Background information
- Born: Jacopo Pio Porporino 20 May 2002 (age 24) San Severo, Apulia, Italy
- Genres: Pop;
- Occupations: Singer; songwriter;
- Instruments: Vocals; guitar; piano;
- Years active: 2023–present
- Labels: Island; Universal Music Italia;

= Jacopo Sol =

Italian singer-songwriter (born 2002)

Jacopo Pio Porporino (born 20 May 2002), known professionally as Jacopo Sol, is an Italian singer-songwriter.
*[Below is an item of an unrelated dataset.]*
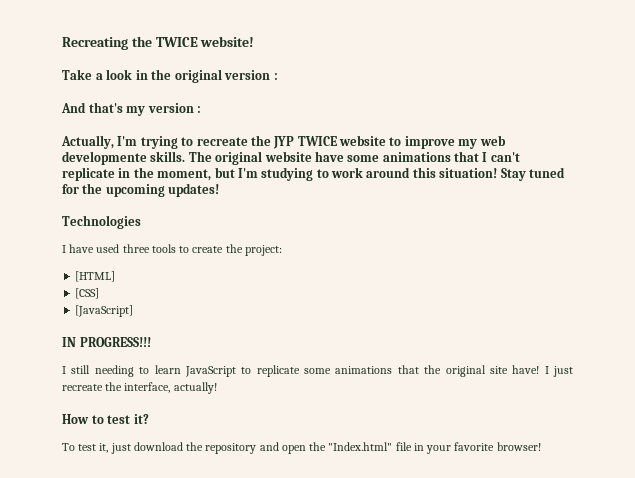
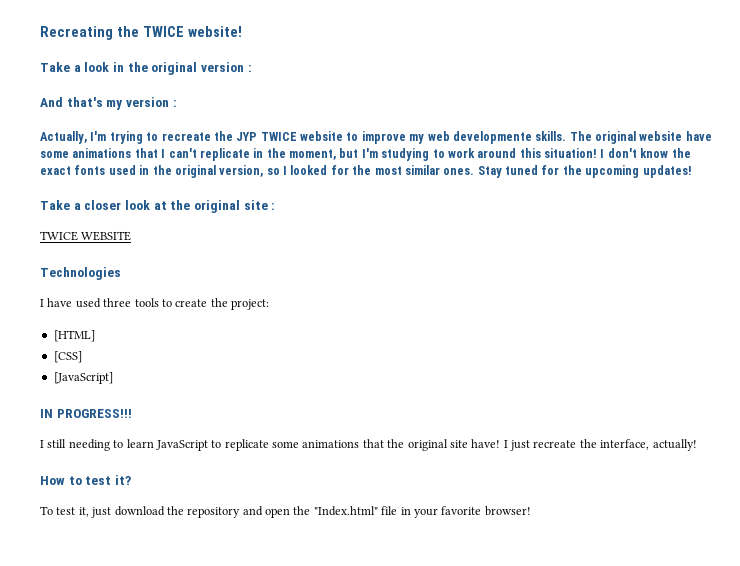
+ I don't know the exact fonts used in the original version, so I looked for the most similar ones.
+ Take a closer look at the original site :
+ TWICE WEBSITE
== Early life and education ==
Born in 2002 in San Severo (FG), in Apulia, he is the son of Ondina and Leonardo Porporino and has a brother, Nanni, who lives in London. At the age of eight, his mother enrolled him in a guitar class, where the first thing he learned was the G major key, thus drawing inspiration for his stage name "Jacopo Sol".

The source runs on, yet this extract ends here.